- _Exercise goal_: Repeat the data word for word, excluding every picture.
+--
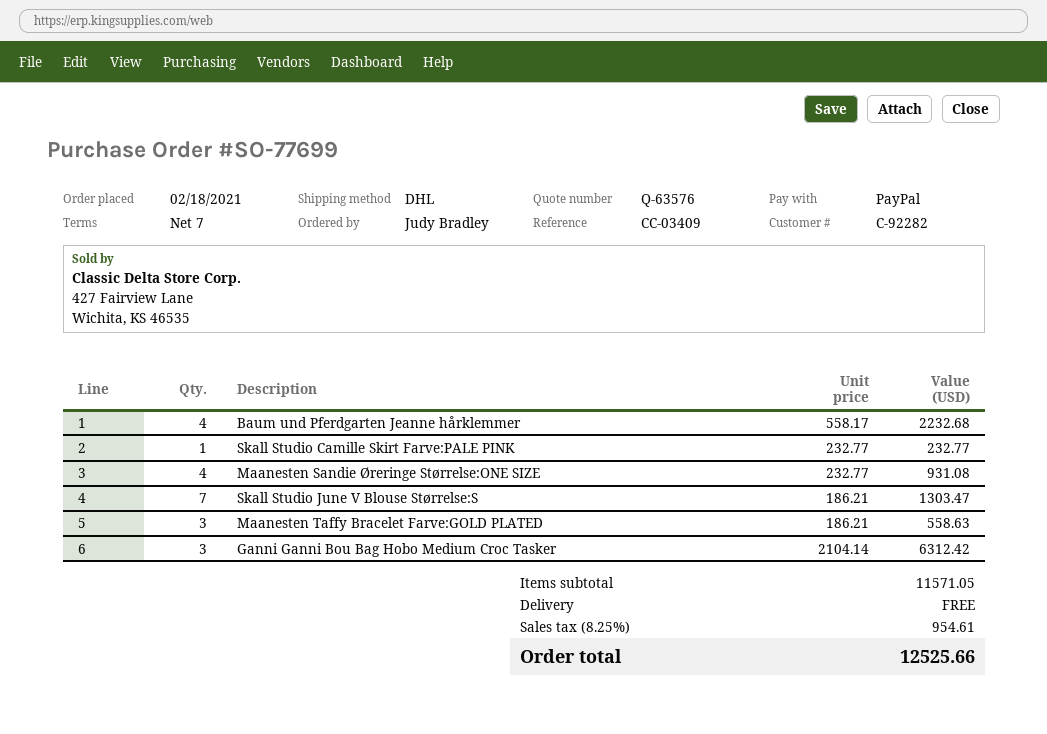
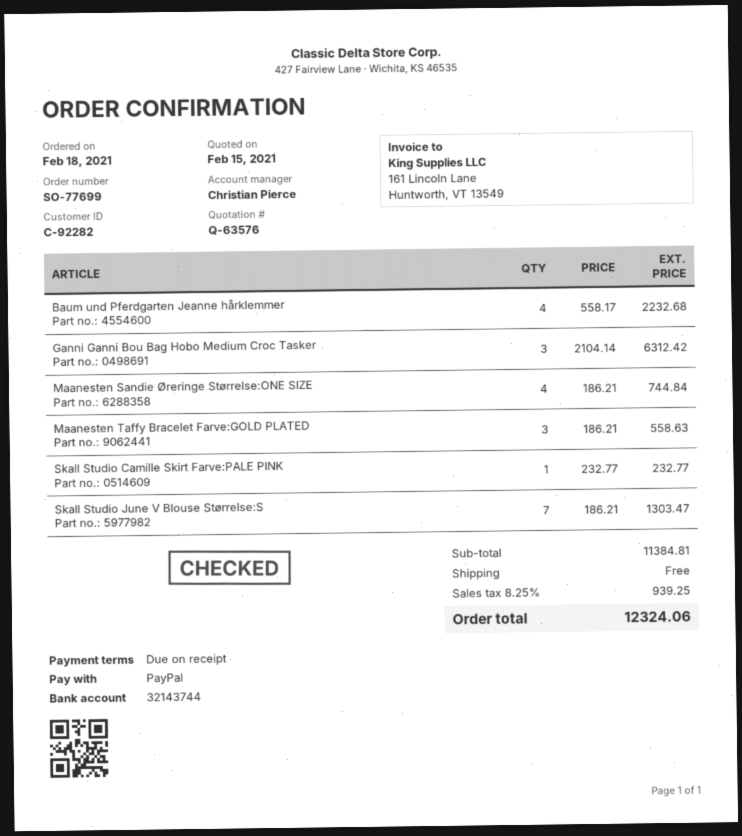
payment terms: 7 days -> on receipt
Maanesten Sandie Øreringe Størrelse:ONE SIZE: 4 x 232.77 = 931.08 -> 4 x 186.21 = 744.84
subtotal: 11571.05 -> 11384.81
tax: 8.25% = 954.61 -> 8.25% = 939.25
total: 12525.66 -> 12324.06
+--
- _Solution to this problem_:
payment terms: 7 days -> on receipt
Maanesten Sandie Øreringe Størrelse:ONE SIZE: 4 x 232.77 = 931.08 -> 4 x 186.21 = 744.84
subtotal: 11571.05 -> 11384.81
tax: 8.25% = 954.61 -> 8.25% = 939.25
total: 12525.66 -> 12324.06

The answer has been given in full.